Утром, отправив в Петербург нарочного офицера, Панин, всё ещё суровый, замкнутый, продолжил чтение почты, оставшейся со вчерашнего дня.
Джан-Мамбет-бей уведомлял генерала, что Едисанская и Буджакская орды благополучно переправились через Буг и теперь двигаются к Днепру. Кроме того, выполняя данное ранее обещание, орды отправили в Крым пять депутатов, которые вели переговоры с предводителями и знатными мурзами Едичкульской и Джамбуйлукской орд и убедили их отторгнуться от Порты. Депутаты привезли с собой письма от этих орд и послали их в Елизаветинскую крепость.
Панин отложил письмо бея в сторону, одной рукой полистал лежавшие перед ним бумаги, выбрал нужные письма.
Едичкульские и джамбуйлукские мурзы сообщали, что имели давнее желание отторгнуться от Порты и соединиться с другими татарскими народами. Но при этом не давали никаких клятв, подтверждавших бы верность их слов. И ничего определённого о сроках отторжения, о присылке грамот не писали.
В другом письме — от 75 знатных крымцев — также были слова о желании соединиться с ордами.
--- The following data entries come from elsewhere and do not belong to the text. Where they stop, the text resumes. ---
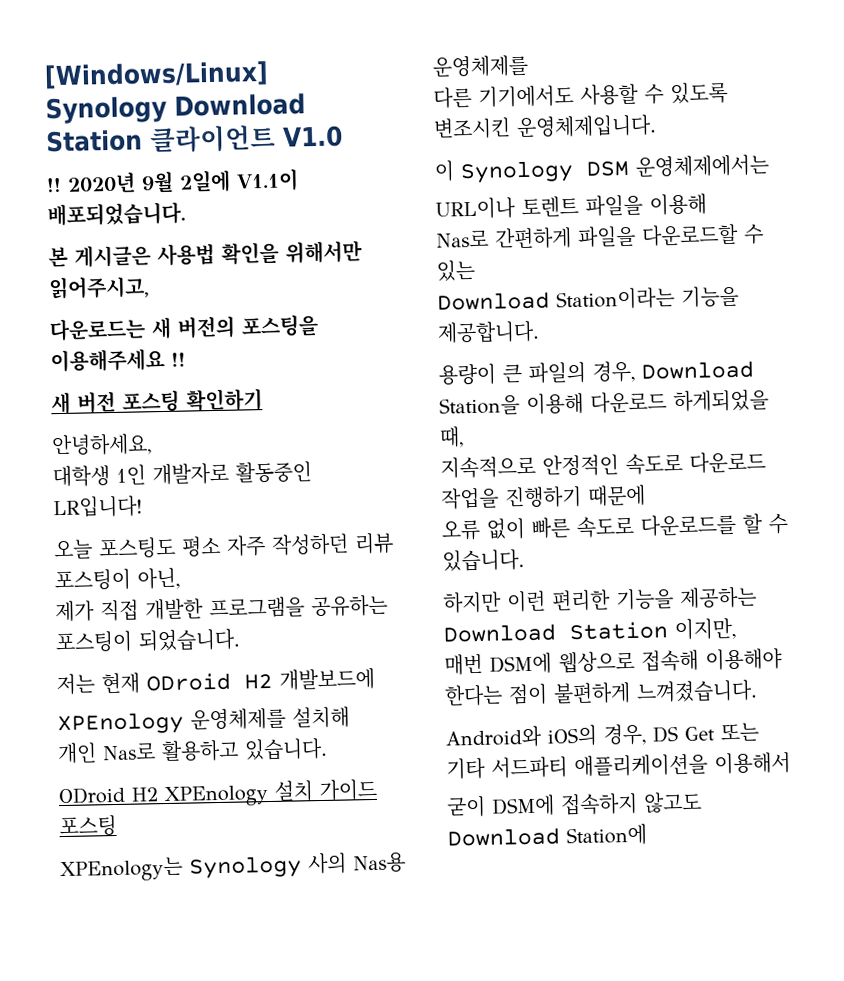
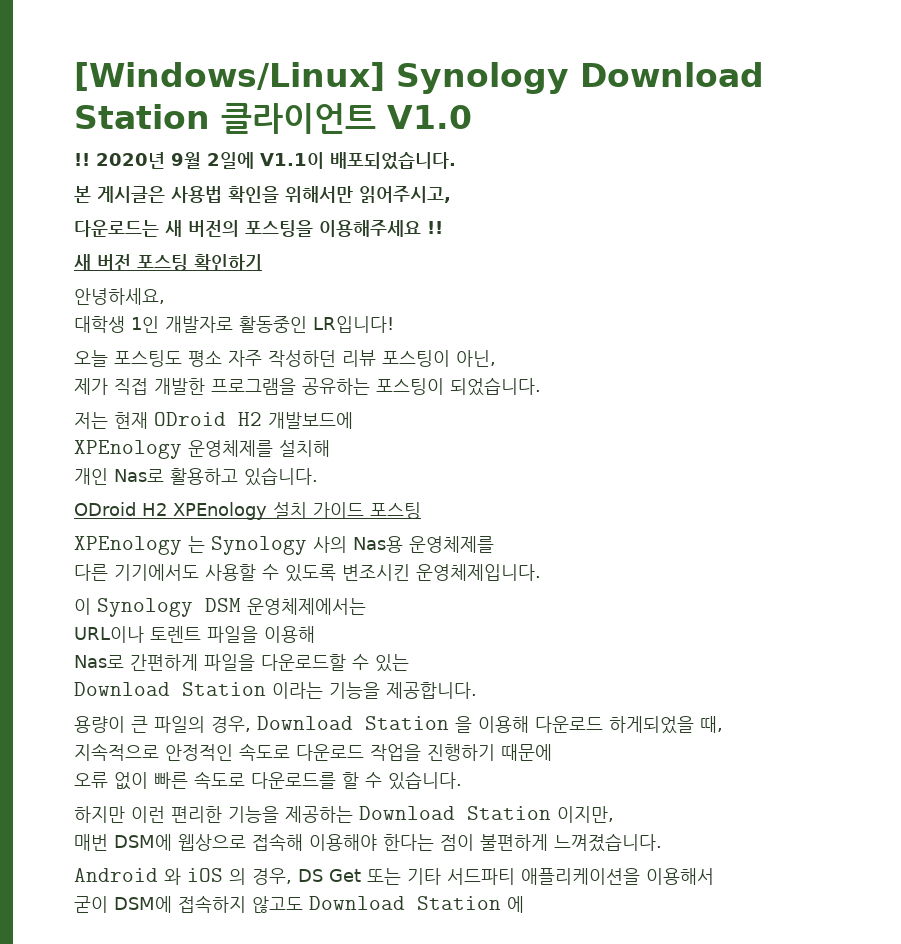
- XPEnology는 Synology 사의 Nas용 운영체제를
+ XPEnology 는 Synology 사의 Nas용 운영체제를
- Download Station이라는 기능을 제공합니다.
+ Download Station 이라는 기능을 제공합니다.
- 용량이 큰 파일의 경우, Download Station을 이용해 다운로드 하게되었을 때,
+ 용량이 큰 파일의 경우, Download Station 을 이용해 다운로드 하게되었을 때,
- Android와 iOS의 경우, DS Get 또는 기타 서드파티 애플리케이션을 이용해서
+ Android 와 iOS 의 경우, DS Get 또는 기타 서드파티 애플리케이션을 이용해서
- 굳이 DSM에 접속하지 않고도 Download Station에
+ 굳이 DSM에 접속하지 않고도 Download Station 에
Но в нём об отторжении от Порты вообще не упоминалось.
— Я сыт подобными обещаниями, — прошипел Панин, раздувая широкие ноздри. — Летом меня ими кормили хан и его сераскир, а по осени я желаю переменить яства.., Из сих посланий за ласковыми словами и заверениями я могу усмотреть только одно: они хотят и впредь оставаться под Портой... Пиши!
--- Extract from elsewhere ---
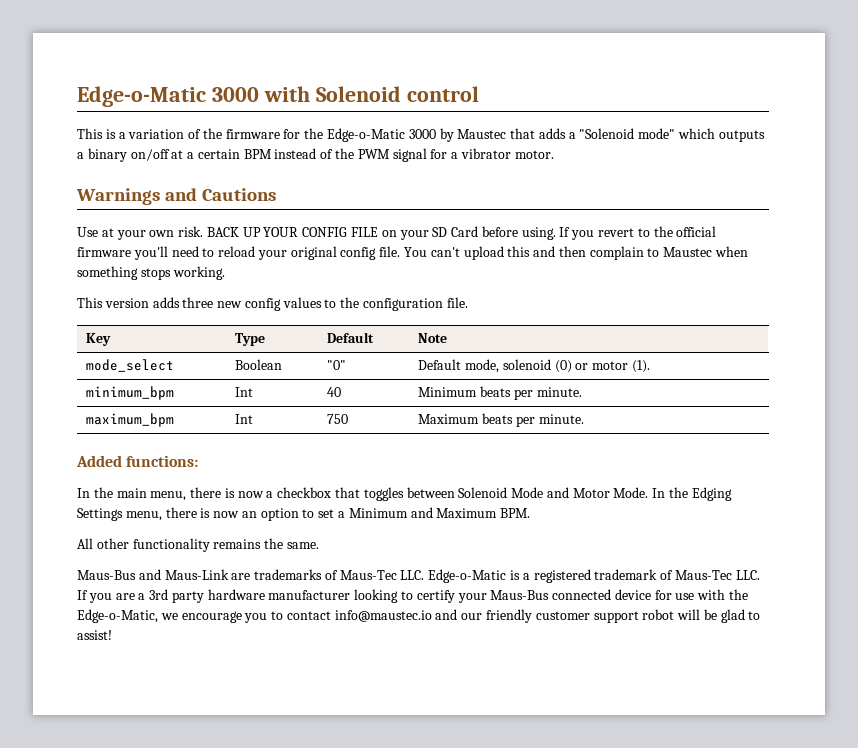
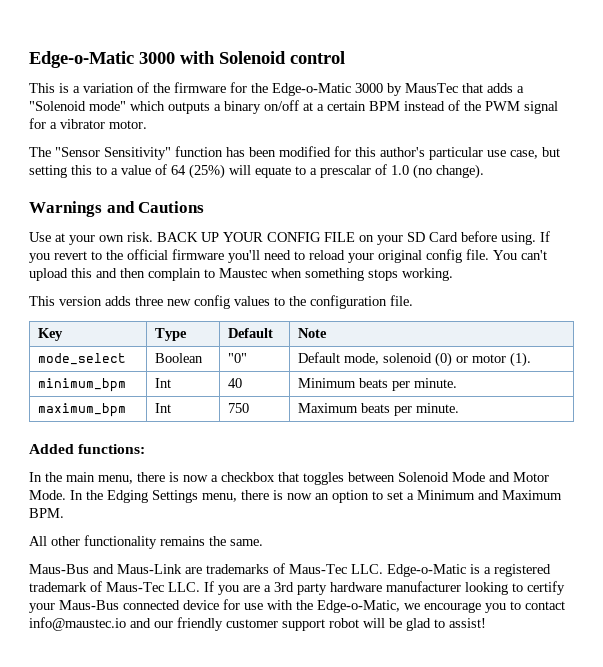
- This is a variation of the firmware for the Edge-o-Matic 3000 by Maustec that adds a "Solenoid mode" which outputs a binary on/off at a certain BPM instead of the PWM signal for a vibrator motor.
+ This is a variation of the firmware for the Edge-o-Matic 3000 by MausTec that adds a "Solenoid mode" which outputs a binary on/off at a certain BPM instead of the PWM signal for a vibrator motor.
+ The "Sensor Sensitivity" function has been modified for this author's particular use case, but setting this to a value of 64 (25%) will equate to a prescalar of 1.0 (no change).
Панин продиктовал канцеляристу ответы на письма.
Ордынским мурзам он повелел немедленно прислать к нему полномочных депутатов из знатнейших фамилий для отправления ко двору её величества для окончательного заключения договора.
— Передашь Веселицкому, чтобы он подготовил текст присяжного листа — как мы с едисанцами делали! — и присовокупил его к этому письму, — бросил Панин канцеляристу.
Ответ крымцам был резок и категоричен. Во-первых, они должны были объявить себя отложившимися от Порты и пристать к прочим татарам для составления независимой державы. Во-вторых, при содействии российской армии выгнать из крымских крепостей все турецкие войска. Наконец, в-третьих, для обеспечения дальнейшей своей независимости — принять в Крыму часть российской пехоты, а флоту дозволить занять некоторые приморские гавани.
Требования были серьёзные, ультимативные, но полностью соответствовали политике, избранной Петербургом в отношении Крымского ханства. Более искушённый в политических делах человек, наверное, смягчил бы многие слова, изложил бы требования не столь круто. Однако Пётр Иванович не счёл нужным лебезить перед татарами, полагая, что они, напуганные победами российской армии и ослабленные уходом под покровительство империи двух орд, долго упрямиться не будут.
Вернувшись к письму Джан-Мамбет-бея, Панин сделал неожиданный ход. Похвалив ногайцев за их стремление быть вместе, он предложил вызвать из Крыма находившиеся там орды и «составить особенную от Крыма татарскую, названием ваших орд, державу». (Неожиданность заключалась в том, что известное решение Совета об отторжении Крымского ханства от Турции не предусматривало создание отдельной ногайской области).
Готовя письма к отправке, Веселицкий, знавший, разумеется, решение Совета, прочитав эти строки, счёл нужным высказать сомнение в реальности такого предложения:
— Мне думается, ваше сиятельство, что ногайцы, привыкшие всегда быть под чьим-то покровительством или чтоб ими кто-то управлял, не способны к созданию своего отдельного государства. Их бродячий образ бытия, известные раздоры между предводителями орд сильно мешают положительному решению сей задачи.
Панин внимательно перечитал письмо, подумал, но оставил его без изменения, пробурчав недовольно:
— Среди этой сволочи можно найти одного порядочного человека, пользующегося доверием и кредитом у всех орд. Ежели это сильный человек, то, получив нужную поддержку от нас, он сможет объединить орды и создать свою державу.
Веселицкий, видя настроение командующего, не посмел возражать, но укрепился во мнении, что он с умыслом нарушил решение Совета. Но вот с каким — так и не понял.
Письма были вручены ожидавшим в крепости татарским нарочным. Их под охраной проводили к границе и отпустили.
Ноябрь 1770 г.
Захар Чернышёв, сидевший на резном стуле, обитом светлым штофом, напротив Екатерины, закончил читать письмо Панина об отставке. Чуть приподнявшись, он жил бумагу на столик и, скользнув по глубокому декольте ночной сорочки, соблазнительно обнажавшему иную грудь императрицы, белой в мелких морщинках шее, остановил взгляд на пухлых губах, ожидая, что они произнесут.